ENTRIES PROVIDED

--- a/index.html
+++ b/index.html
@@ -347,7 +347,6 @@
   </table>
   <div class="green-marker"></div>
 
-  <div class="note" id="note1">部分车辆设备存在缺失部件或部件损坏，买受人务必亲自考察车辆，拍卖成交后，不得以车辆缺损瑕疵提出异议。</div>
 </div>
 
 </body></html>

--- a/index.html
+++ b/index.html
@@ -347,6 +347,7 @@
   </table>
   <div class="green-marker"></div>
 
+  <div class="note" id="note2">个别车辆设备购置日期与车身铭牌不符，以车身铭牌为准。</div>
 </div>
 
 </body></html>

==

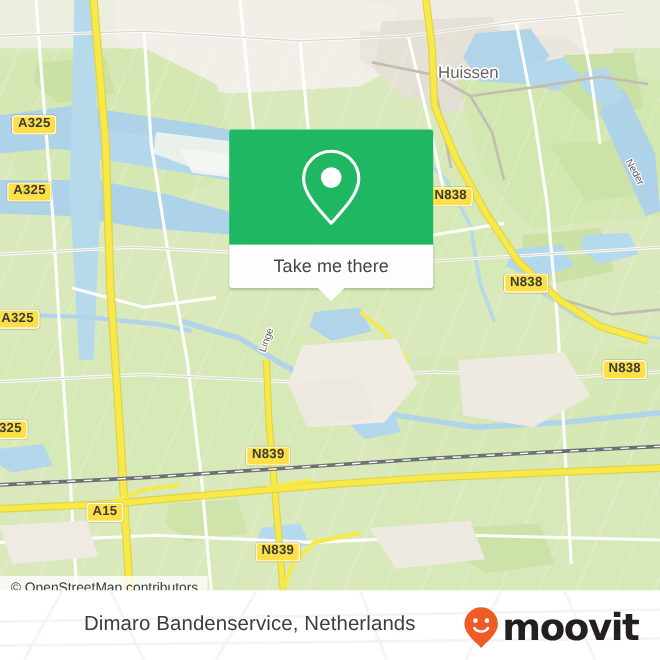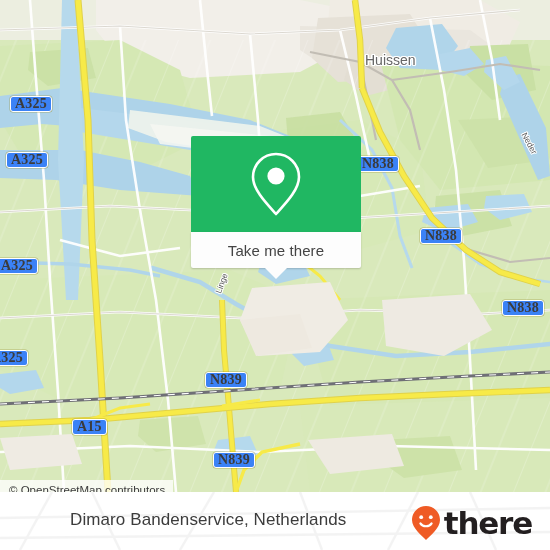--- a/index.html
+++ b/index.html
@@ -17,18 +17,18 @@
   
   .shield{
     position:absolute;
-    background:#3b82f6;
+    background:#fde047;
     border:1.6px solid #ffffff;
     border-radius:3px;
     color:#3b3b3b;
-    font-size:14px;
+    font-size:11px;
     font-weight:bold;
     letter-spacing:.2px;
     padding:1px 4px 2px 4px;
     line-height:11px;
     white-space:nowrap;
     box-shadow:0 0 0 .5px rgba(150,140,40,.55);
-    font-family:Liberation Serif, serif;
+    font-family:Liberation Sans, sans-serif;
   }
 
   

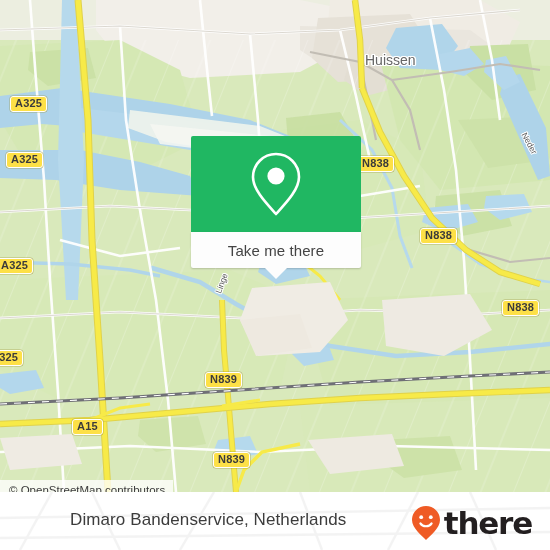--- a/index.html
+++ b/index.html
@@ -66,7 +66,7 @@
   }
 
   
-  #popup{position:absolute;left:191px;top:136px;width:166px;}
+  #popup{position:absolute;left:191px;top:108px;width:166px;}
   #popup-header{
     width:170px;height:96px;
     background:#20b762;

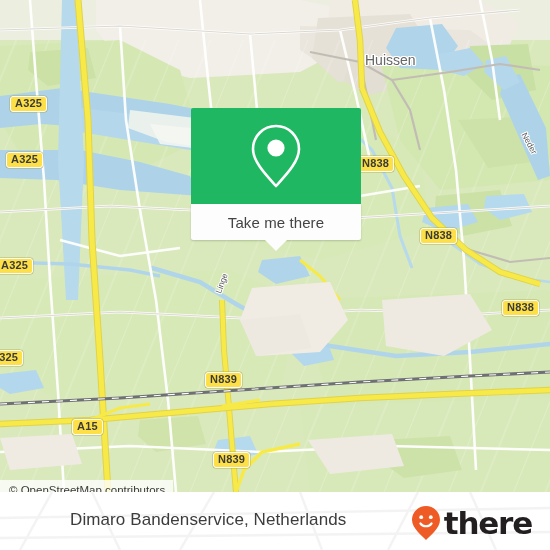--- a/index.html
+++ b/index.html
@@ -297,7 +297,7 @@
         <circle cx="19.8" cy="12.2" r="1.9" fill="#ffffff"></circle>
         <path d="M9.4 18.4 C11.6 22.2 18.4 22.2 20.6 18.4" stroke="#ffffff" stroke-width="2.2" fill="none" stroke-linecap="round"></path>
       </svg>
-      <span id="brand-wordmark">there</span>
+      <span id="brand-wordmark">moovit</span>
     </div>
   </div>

ASSIGNMENT
Using the listing above, locate the lines that hold "position" and copy each one.

YOUR RESPONSE
     position:absolute;
-  #popup{position:absolute;left:191px;top:136px;width:166px;}
+  #popup{position:absolute;left:191px;top:108px;width:166px;}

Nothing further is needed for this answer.